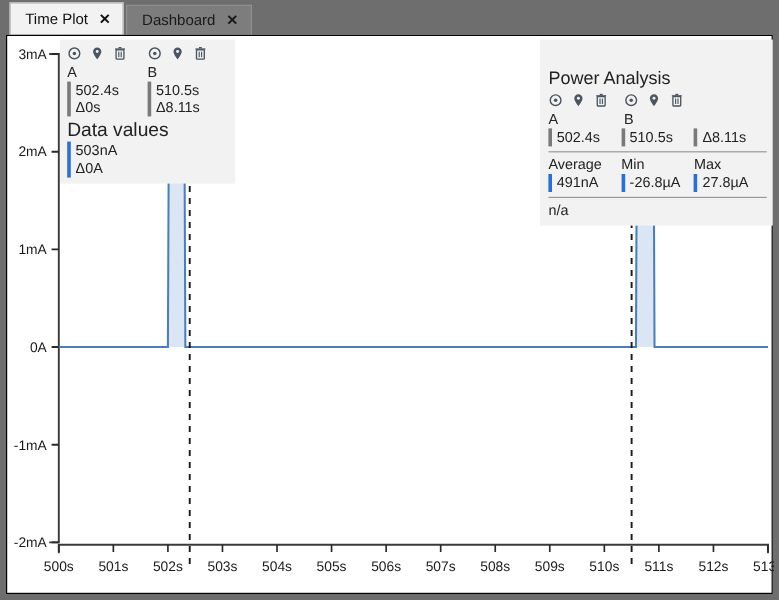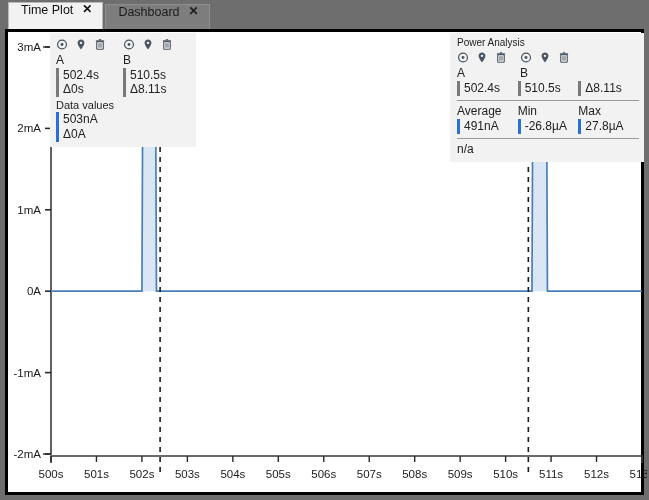"Time Plot" .tab { align-items: none -> center }
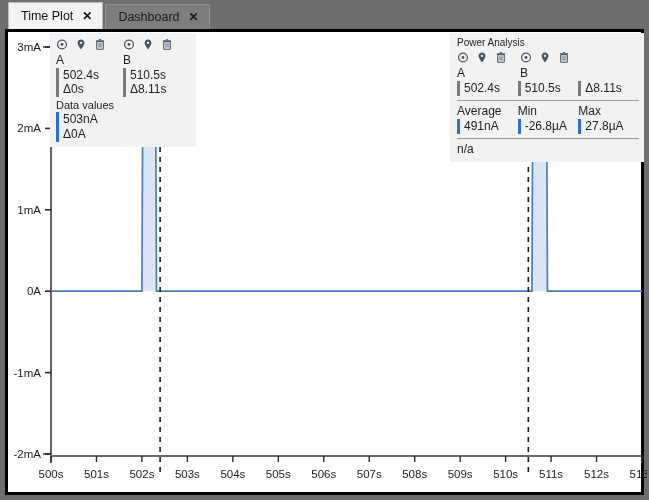"3mA" .plot-area { border: 3px solid #000000 -> 1px solid #000000 }
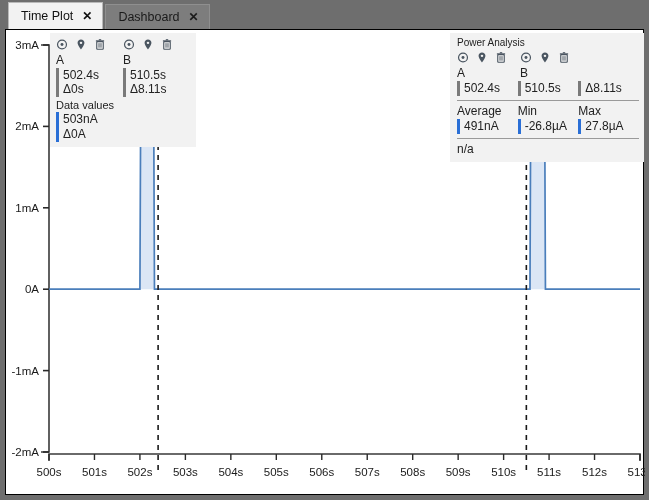"Power Analysis" .pp-title { font-size: 10px -> 15px; margin-top: none -> 20px }
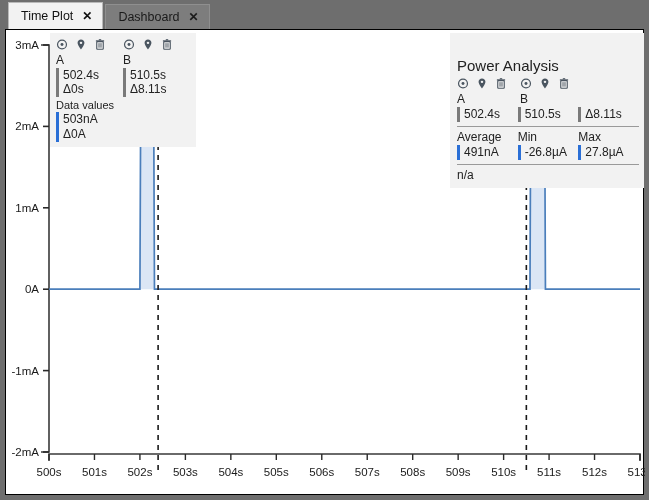"Data values" .section-title { font-size: 11px -> 16px }
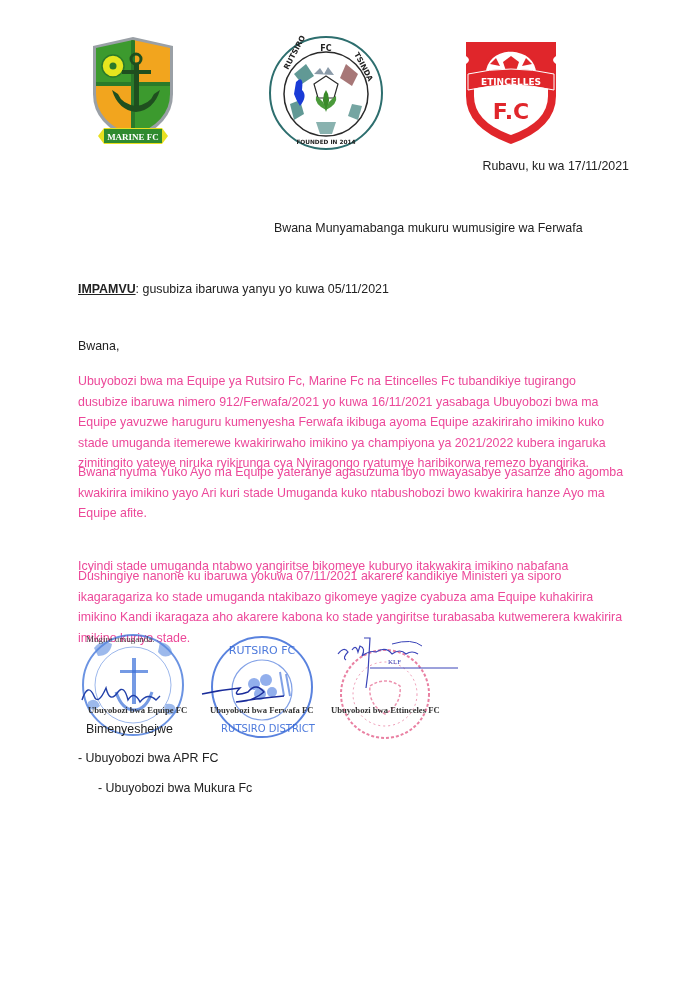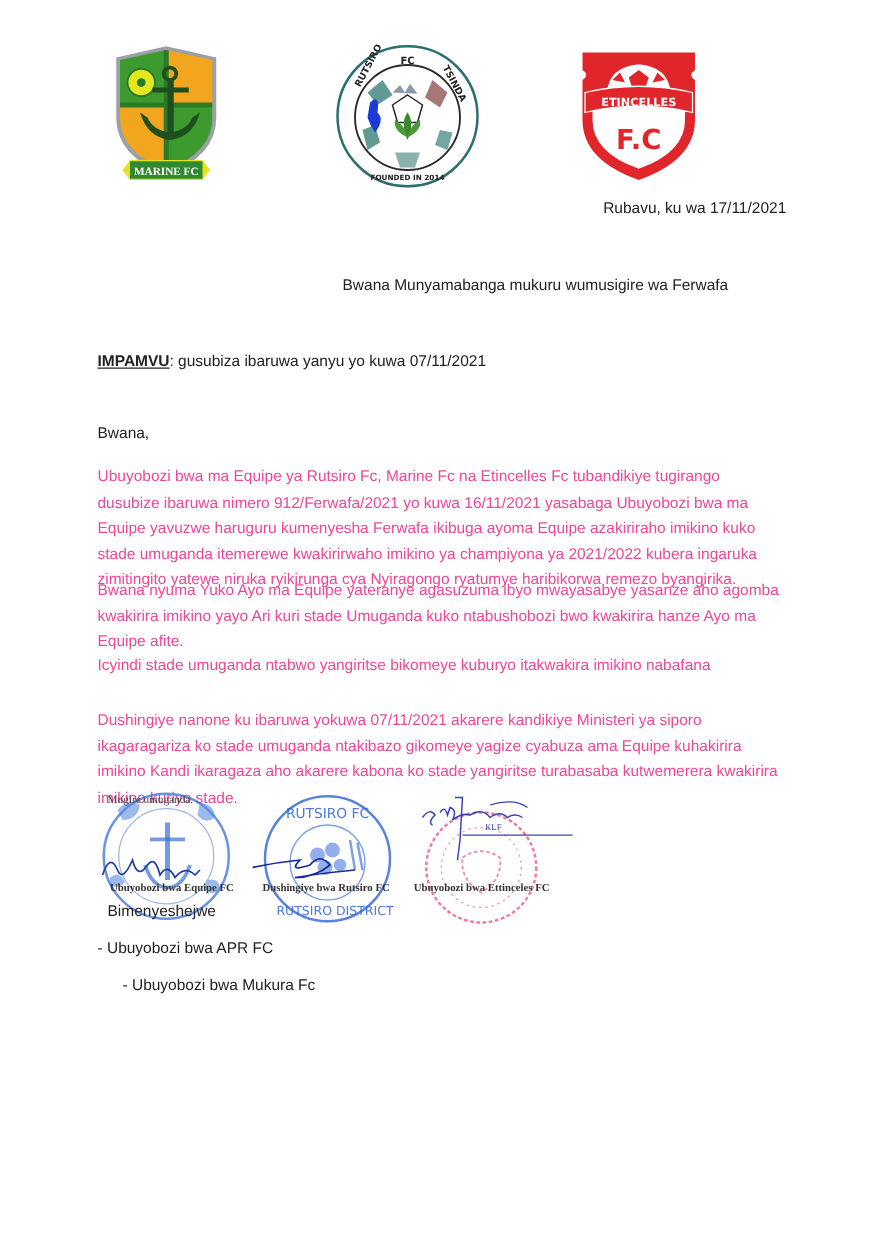"gusubiza ibaruwa yanyu yo kuwa" span { text: 07/11/2021 -> 05/11/2021 }
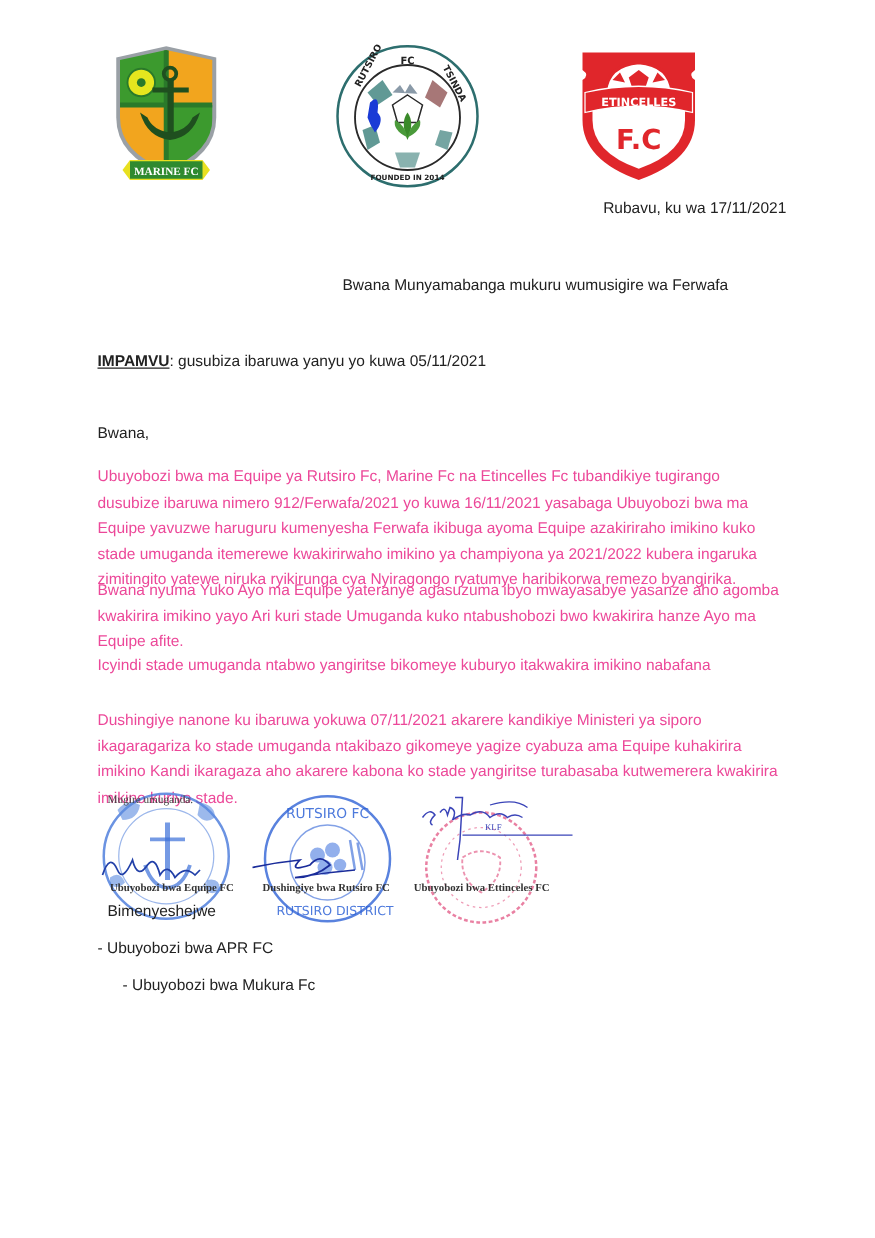"Icyindi stade umuganda ntabwo yangiritse" div.para { top: 522px -> 556px }
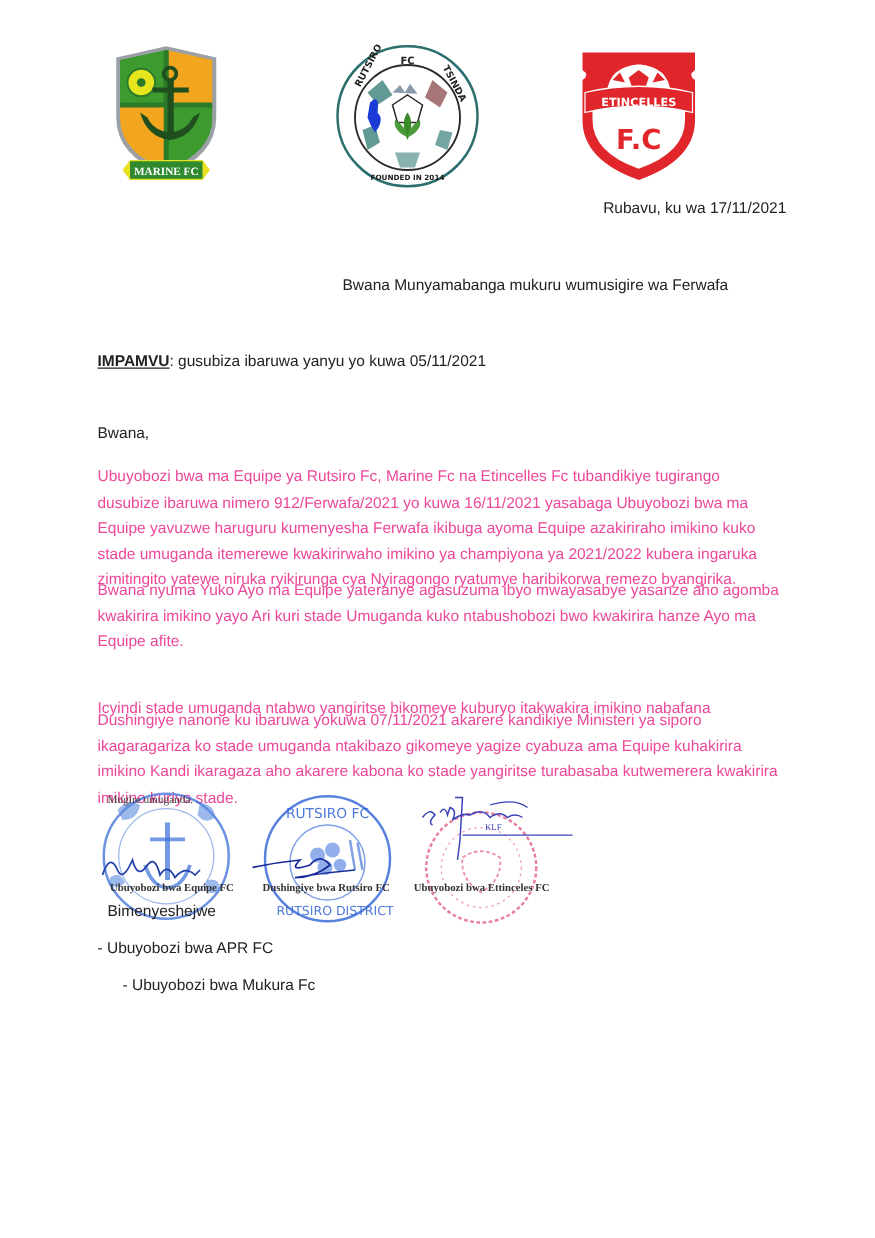"Dushingiye bwa Rutsiro FC" div.stamp-label { text: Dushingiye bwa Rutsiro -> Ubuyobozi bwa Ferwafa }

========

• [ABOUT THIS TASK]: Retype all the material word for word while skipping any picture it contains.

• [TASK RESULT]:
"Time Plot" .tab { align-items: none -> center }
"3mA" .plot-area { border: 3px solid #000000 -> 1px solid #000000 }
"Power Analysis" .pp-title { font-size: 10px -> 15px; margin-top: none -> 20px }
"Data values" .section-title { font-size: 11px -> 16px }
"gusubiza ibaruwa yanyu yo kuwa" span { text: 07/11/2021 -> 05/11/2021 }
"Icyindi stade umuganda ntabwo yangiritse" div.para { top: 522px -> 556px }
"Dushingiye bwa Rutsiro FC" div.stamp-label { text: Dushingiye bwa Rutsiro -> Ubuyobozi bwa Ferwafa }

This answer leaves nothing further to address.